The entire admin_credentials.txt file is listed below:

# You have discovered an Azure Storage account with "allowBlobPublicAccess": true.
# This misconfiguration allows ANYONE on the internet to view and download files
# from the blob container without authentication.

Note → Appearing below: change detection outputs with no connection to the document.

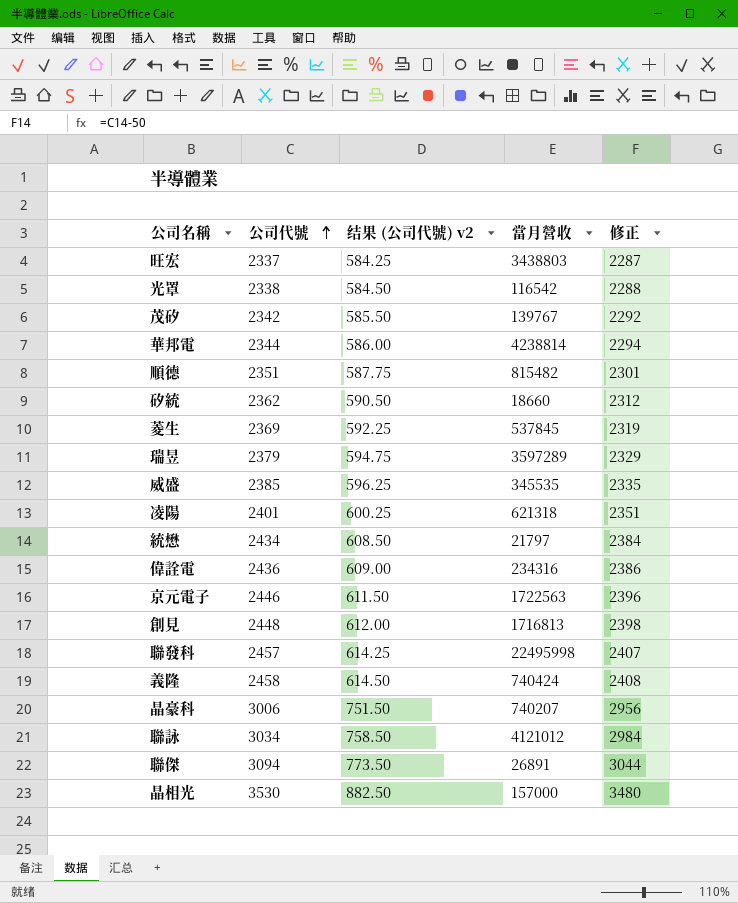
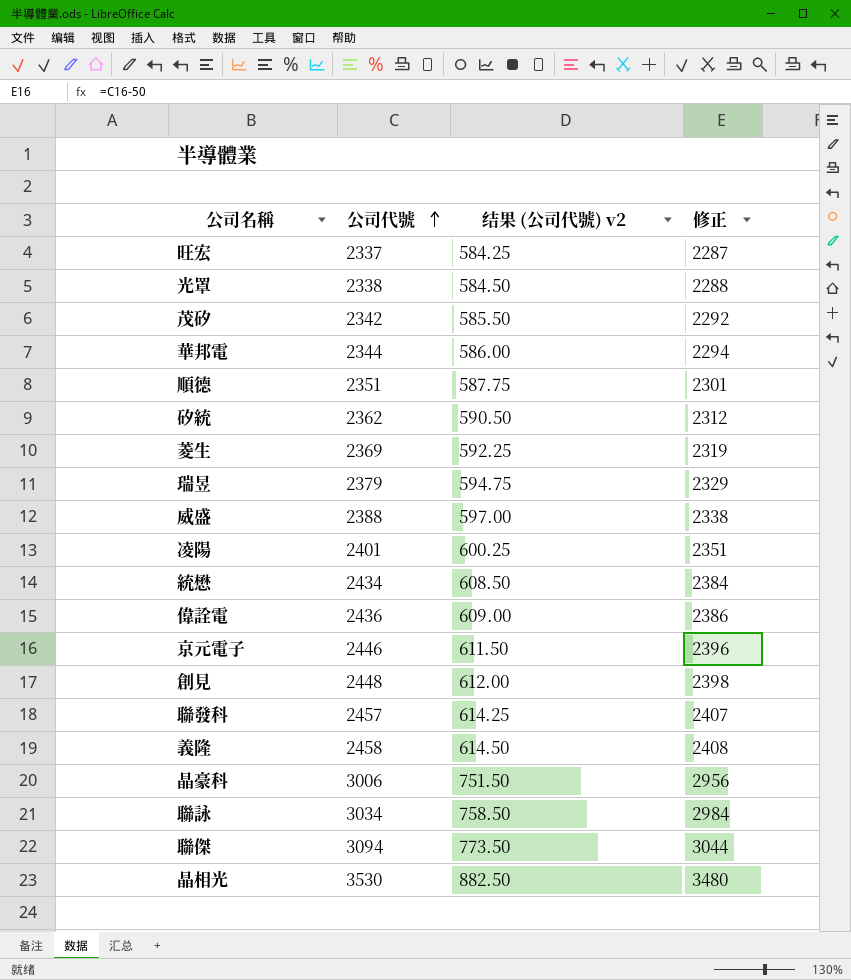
column 當月營收 | position: 4 -> none
威盛 | 公司代號: 2385 -> 2388
威盛 | 结果 (公司代號) v2: 596.25 -> 597.00
威盛 | 修正: 2335 -> 2338

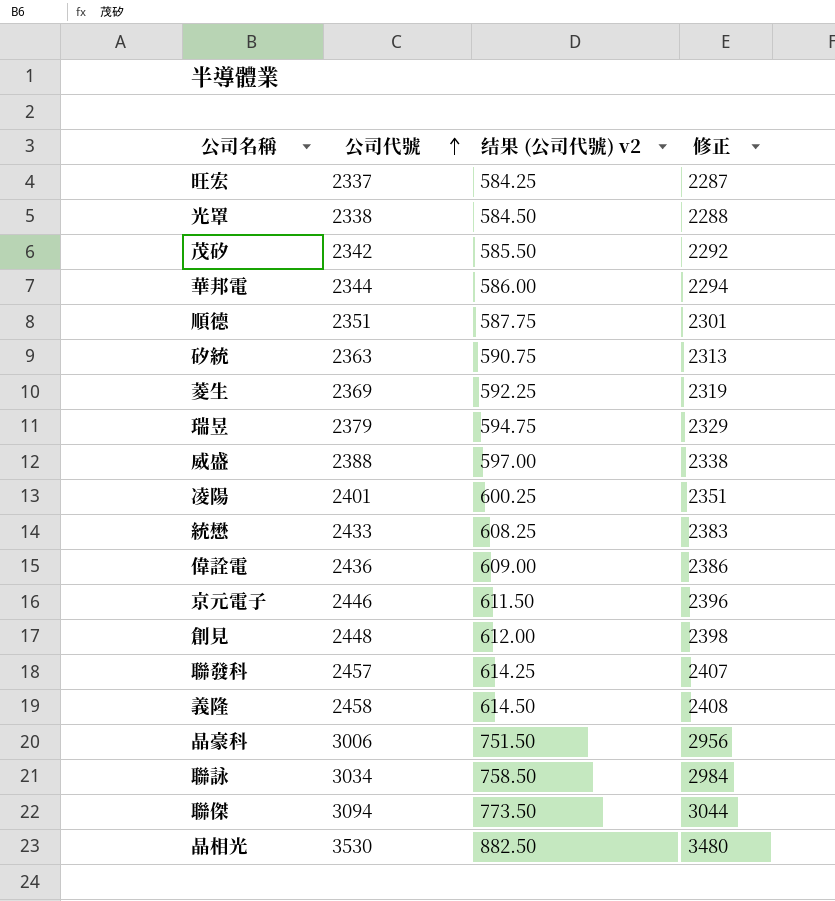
矽統 | 公司代號: 2362 -> 2363
矽統 | 结果 (公司代號) v2: 590.50 -> 590.75
矽統 | 修正: 2312 -> 2313
統懋 | 公司代號: 2434 -> 2433
統懋 | 结果 (公司代號) v2: 608.50 -> 608.25
統懋 | 修正: 2384 -> 2383

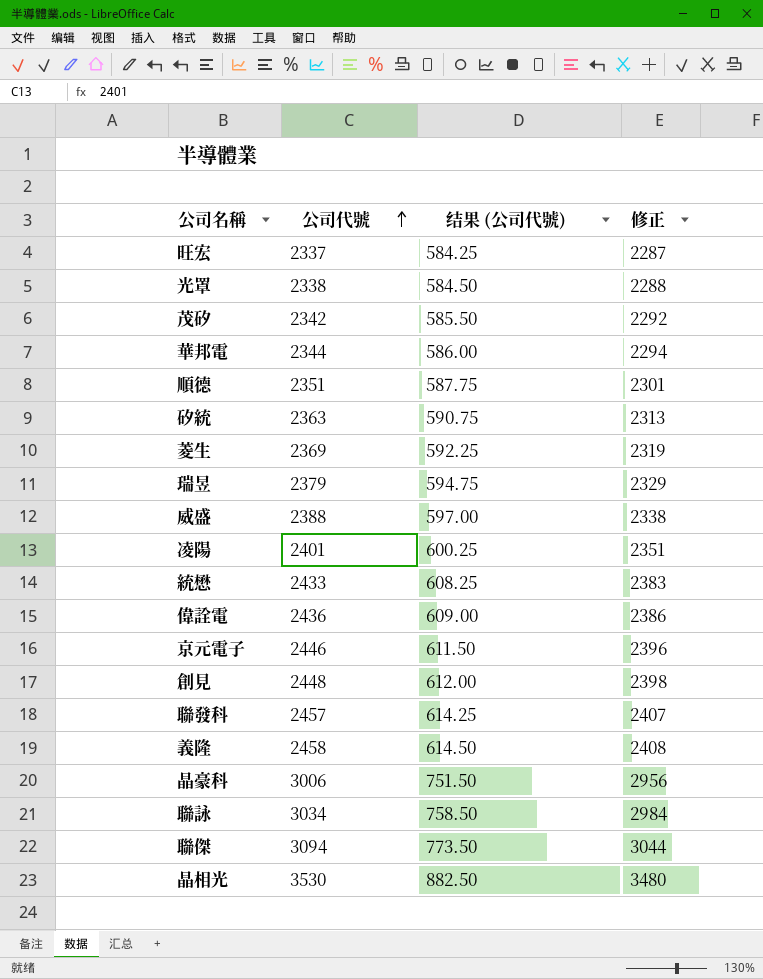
column name: 结果 (公司代號) v2 -> 结果 (公司代號)

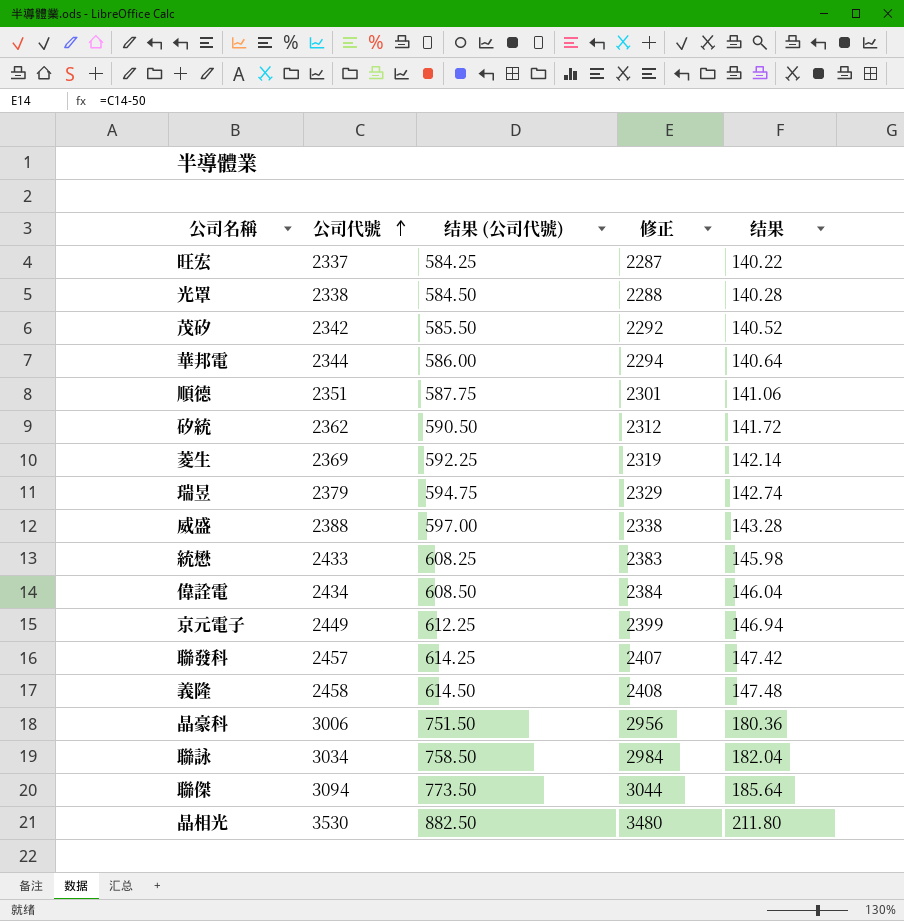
column 结果 | formula: none -> [公司代號] * 0.06
row 凌陽: 2401 | 600.25 | 2351 -> none
row 創見: 2448 | 612.00 | 2398 -> none
矽統 | 公司代號: 2363 -> 2362
矽統 | 结果 (公司代號): 590.75 -> 590.50
矽統 | 修正: 2313 -> 2312
偉詮電 | 公司代號: 2436 -> 2434
偉詮電 | 结果 (公司代號): 609.00 -> 608.50
偉詮電 | 修正: 2386 -> 2384
京元電子 | 公司代號: 2446 -> 2449
京元電子 | 结果 (公司代號): 611.50 -> 612.25
京元電子 | 修正: 2396 -> 2399

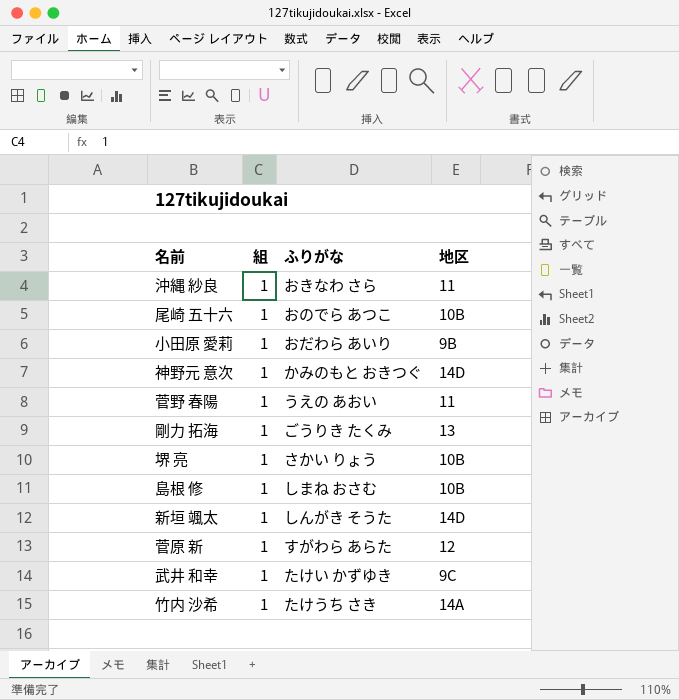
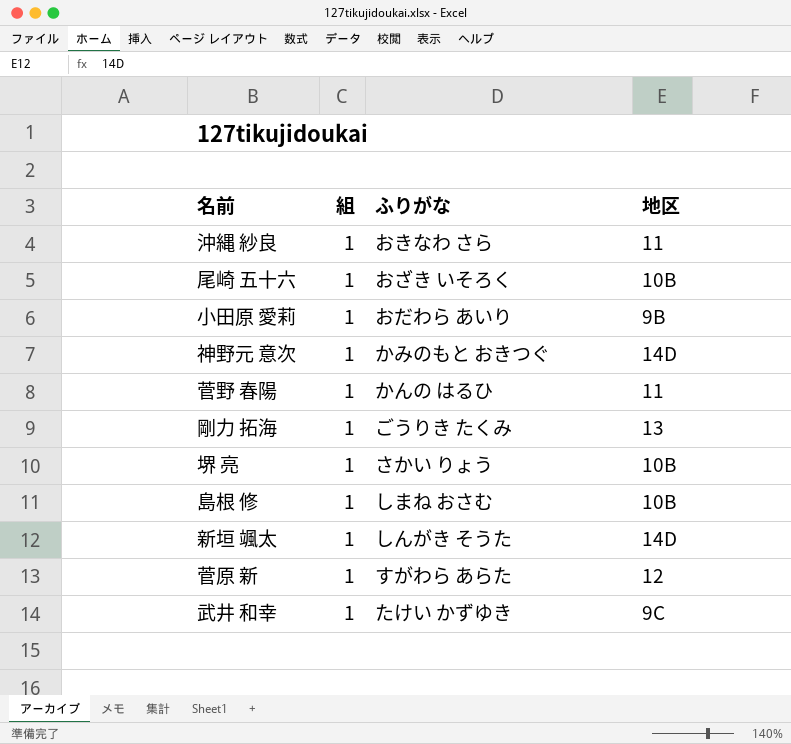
row 竹内 沙希: 1 | たけうち さき | 14A -> none
尾崎 五十六 | ふりがな: おのでら あつこ -> おざき いそろく
菅野 春陽 | ふりがな: うえの あおい -> かんの はるひ

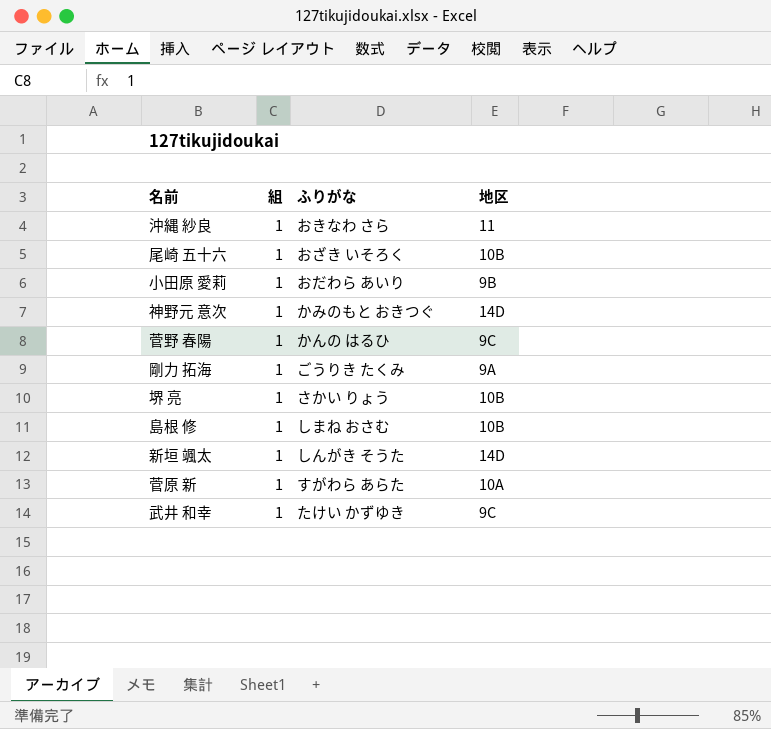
菅野 春陽 | 地区: 11 -> 9C
剛力 拓海 | 地区: 13 -> 9A
菅原 新 | 地区: 12 -> 10A

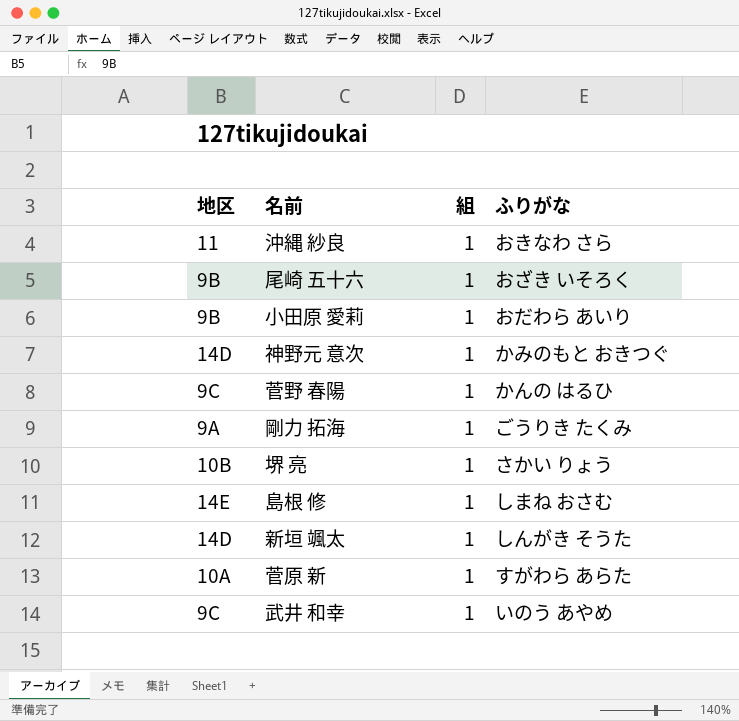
column 地区 | position: 4 -> 1
尾崎 五十六 | 地区: 10B -> 9B
島根 修 | 地区: 10B -> 14E
武井 和幸 | ふりがな: たけい かずゆき -> いのう あやめ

# Public blob access is highly insecure when sensitive data (like admin credentials)
# is stored in these containers. Always disable public access unless absolutely required.

Azure Portal Credentials
User: azureadmin
Pass: AzUR3!P@ssw0rd#2025

Windows Server Credentials
User: administrator
Pass: W1nD0ws$Srv!@42

SQL Server Credentials
User: sa
Pass: SqL!P@55#2025$

Active Directory Domain Admin
User: corp\administrator
Pass: D0m@in#Adm!n$765

Exchange Admin Credentials
User: exchangeadmin
Pass: Exch@ng3!M@il#432

VMware vSphere Credentials
User: vsphereadmin
Pass: VMW@r3#Clu$ter!99

Network Switch Credentials
User: netadmin
Pass: N3t!Sw!tch$C0nfig#

Firewall Admin Credentials
User: fwadmin
Pass: F1r3W@ll#S3cur3!77

Backup Server Credentials
User: backupadmin
Pass: B@ckUp!Srv#2025$

Monitoring System Admin
User: monitoradmin
Pass: M0n!t0r#Sys$P@ss!

SharePoint Admin Credentials
User: spadmin
Pass: Sh@r3P0!nt#Adm!n2025

Git Server Admin
User: gitadmin
Pass: G1t#Srv!Rep0$C0de

This objective reinforces that cloud breaches often begin with misconfiguration, not compromise.

Goose Grace closing words

After solving, Grace says:

HONK HONK HONK! ‘No sensitive data publicly accessible’ they claimed. Meanwhile, literally everything was public! Good save, security expert!